- AVAILABLE DATA:
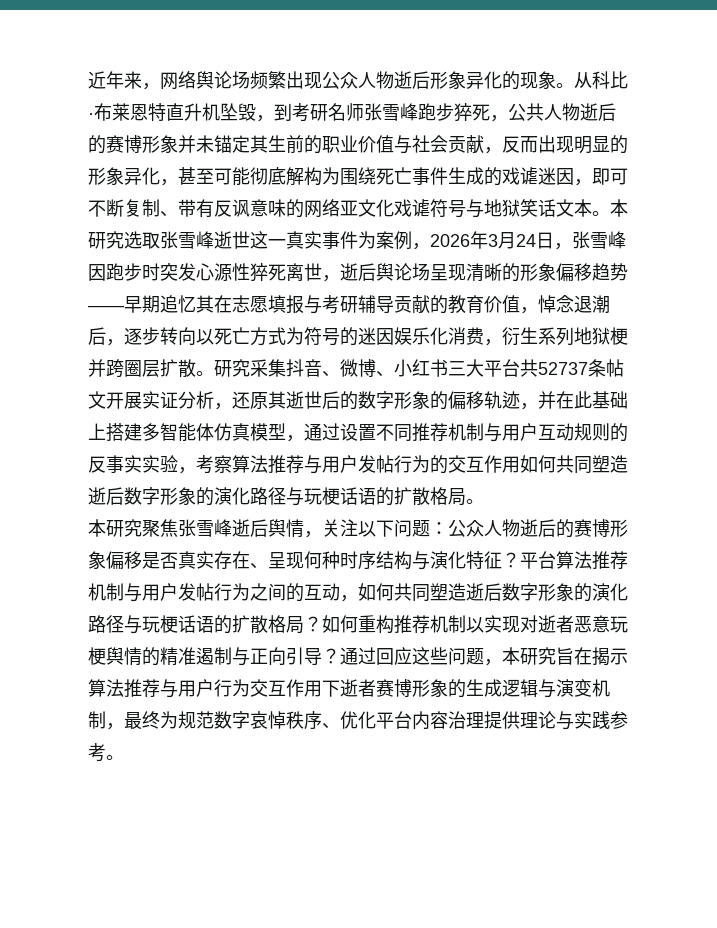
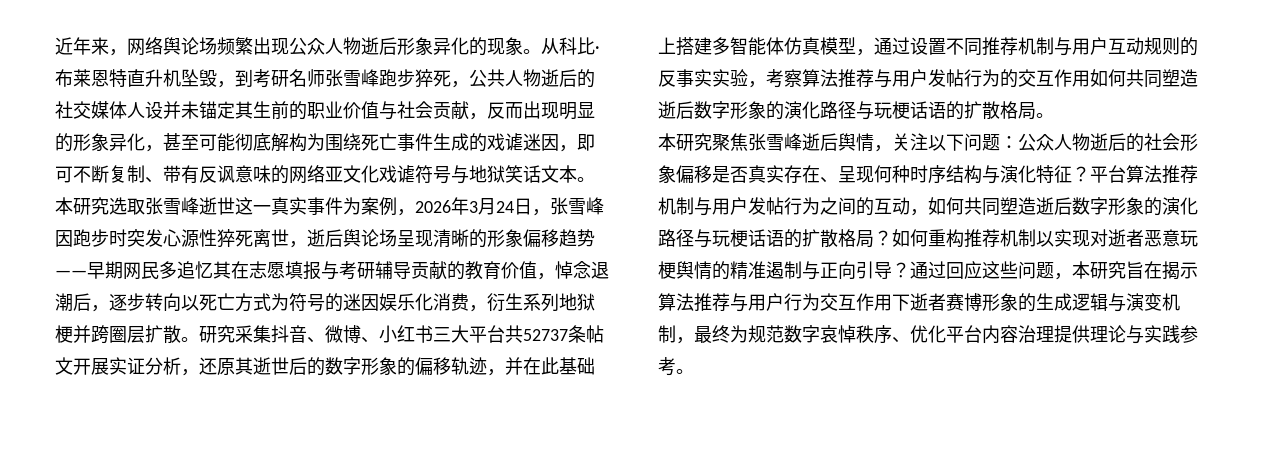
- 从科比·布莱恩特直升机坠毁，到考研名师张雪峰跑步猝死，公共人物逝后的赛博形象并未锚定其生前的职业价值与社会贡献，反而出现明显的形象异化，甚至可能彻底解构为围绕死亡事件生成的戏谑迷因，即可不断复制、带有反讽意味的网络亚文化戏谑符号与地狱笑话文本。
+ 从科比·布莱恩特直升机坠毁，到考研名师张雪峰跑步猝死，公共人物逝后的社交媒体人设并未锚定其生前的职业价值与社会贡献，反而出现明显的形象异化，甚至可能彻底解构为围绕死亡事件生成的戏谑迷因，即可不断复制、带有反讽意味的网络亚文化戏谑符号与地狱笑话文本。
- 本研究选取张雪峰逝世这一真实事件为案例，2026年3月24日，张雪峰因跑步时突发心源性猝死离世，逝后舆论场呈现清晰的形象偏移趋势——早期追忆其在志愿填报与考研辅导贡献的教育价值，悼念退潮后，逐步转向以死亡方式为符号的迷因娱乐化消费，衍生系列地狱梗并跨圈层扩散。
+ 本研究选取张雪峰逝世这一真实事件为案例，2026年3月24日，张雪峰因跑步时突发心源性猝死离世，逝后舆论场呈现清晰的形象偏移趋势——早期网民多追忆其在志愿填报与考研辅导贡献的教育价值，悼念退潮后，逐步转向以死亡方式为符号的迷因娱乐化消费，衍生系列地狱梗并跨圈层扩散。
- 本研究聚焦张雪峰逝后舆情，关注以下问题：公众人物逝后的赛博形象偏移是否真实存在、呈现何种时序结构与演化特征？
+ 本研究聚焦张雪峰逝后舆情，关注以下问题：公众人物逝后的社会形象偏移是否真实存在、呈现何种时序结构与演化特征？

- WORK REQUEST: Start at the top line above and repeat the records verbatim, leaving images out.

- OUTPUT:
- 从科比·布莱恩特直升机坠毁，到考研名师张雪峰跑步猝死，公共人物逝后的赛博形象并未锚定其生前的职业价值与社会贡献，反而出现明显的形象异化，甚至可能彻底解构为围绕死亡事件生成的戏谑迷因，即可不断复制、带有反讽意味的网络亚文化戏谑符号与地狱笑话文本。
+ 从科比·布莱恩特直升机坠毁，到考研名师张雪峰跑步猝死，公共人物逝后的社交媒体人设并未锚定其生前的职业价值与社会贡献，反而出现明显的形象异化，甚至可能彻底解构为围绕死亡事件生成的戏谑迷因，即可不断复制、带有反讽意味的网络亚文化戏谑符号与地狱笑话文本。
- 本研究选取张雪峰逝世这一真实事件为案例，2026年3月24日，张雪峰因跑步时突发心源性猝死离世，逝后舆论场呈现清晰的形象偏移趋势——早期追忆其在志愿填报与考研辅导贡献的教育价值，悼念退潮后，逐步转向以死亡方式为符号的迷因娱乐化消费，衍生系列地狱梗并跨圈层扩散。
+ 本研究选取张雪峰逝世这一真实事件为案例，2026年3月24日，张雪峰因跑步时突发心源性猝死离世，逝后舆论场呈现清晰的形象偏移趋势——早期网民多追忆其在志愿填报与考研辅导贡献的教育价值，悼念退潮后，逐步转向以死亡方式为符号的迷因娱乐化消费，衍生系列地狱梗并跨圈层扩散。
- 本研究聚焦张雪峰逝后舆情，关注以下问题：公众人物逝后的赛博形象偏移是否真实存在、呈现何种时序结构与演化特征？
+ 本研究聚焦张雪峰逝后舆情，关注以下问题：公众人物逝后的社会形象偏移是否真实存在、呈现何种时序结构与演化特征？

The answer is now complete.